Em mais um capítulo lamentável envolvendo a existência das facções “organizadas” que se travestem de torcedores no Brasil, o zagueiro Matheus Dória, ameaçado, rescindiu contrato com o São Paulo.
O clube foi absolutamente conivente com a situação.
Basta verificar o exemplo do Palmeiras, que mantém as portas do clube permanentemente fechadas para essa gente — mas não as arquibancadas, como deve ser.
Os bandidos entram e saem do CT tricolor, do Morumbi e de outros locais que deveriam ser exclusivos ao trabalho do São Paulo quando querem, da maneira que bem entendem.
Muitas vezes com a anuência da diretoria; em outras, sem qualquer atitude posterior de repreensão, boletim de ocorrência ou providência semelhante.

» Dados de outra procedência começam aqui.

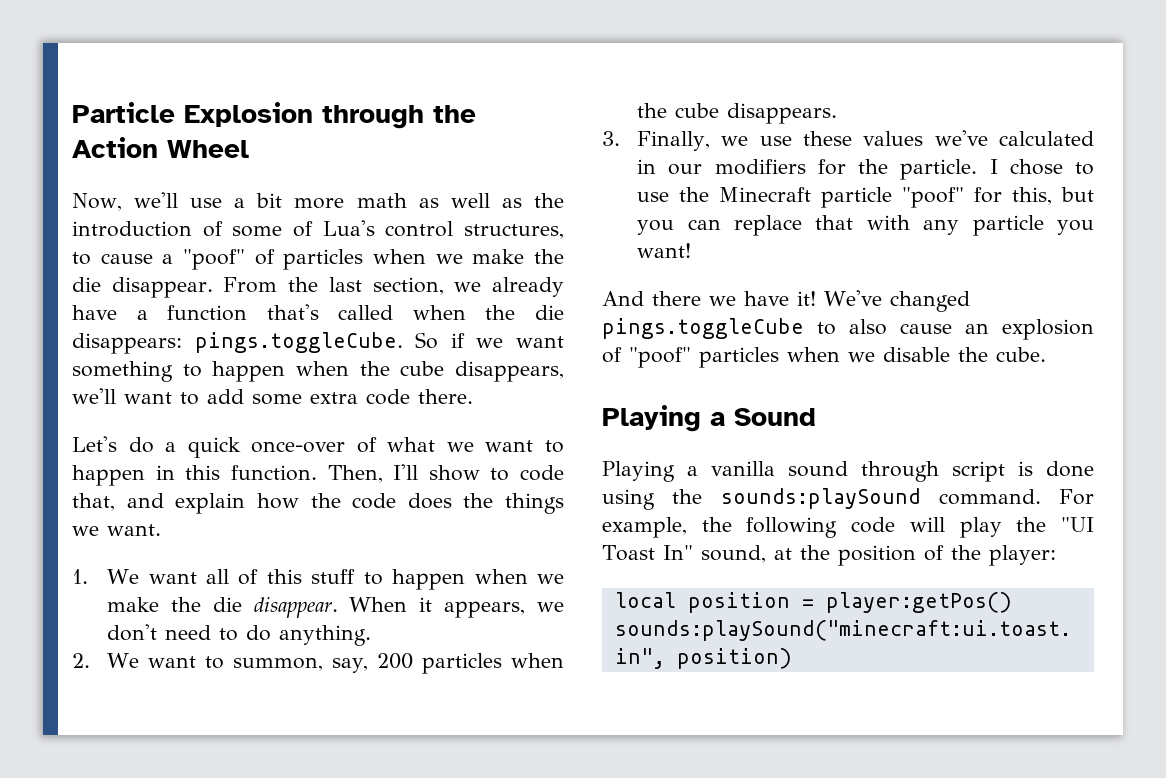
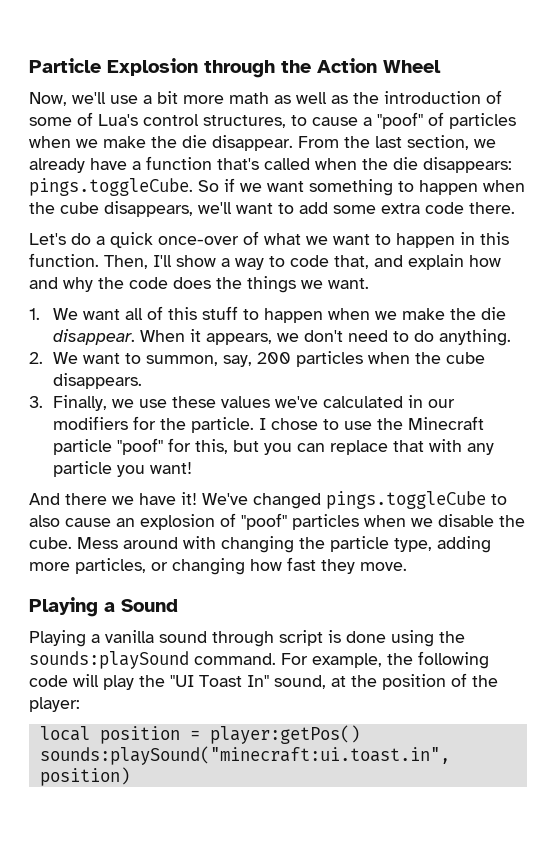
(480, 473) none -> [221,258,264,270] a way
(299, 501) none -> [29,277,93,292] and why
(1046, 354) none -> [77,536,491,553] [29,557,407,575] Mess around with changing the particle type, adding more particles, or changing how fast they move.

Os jogadores estão abandonados.
Se a razão fosse apenas medo, seria menos pior.
Mas existe, não apenas no Tricolor — a bem da verdade —, a utilização desses marginais pelos cartolas como se fossem guarda pretoriana da diretoria.
Dória fez bem em sair.
Outros deveriam fazer o mesmo para, quem sabe, iniciar um movimento de proteção coletiva dos jogadores.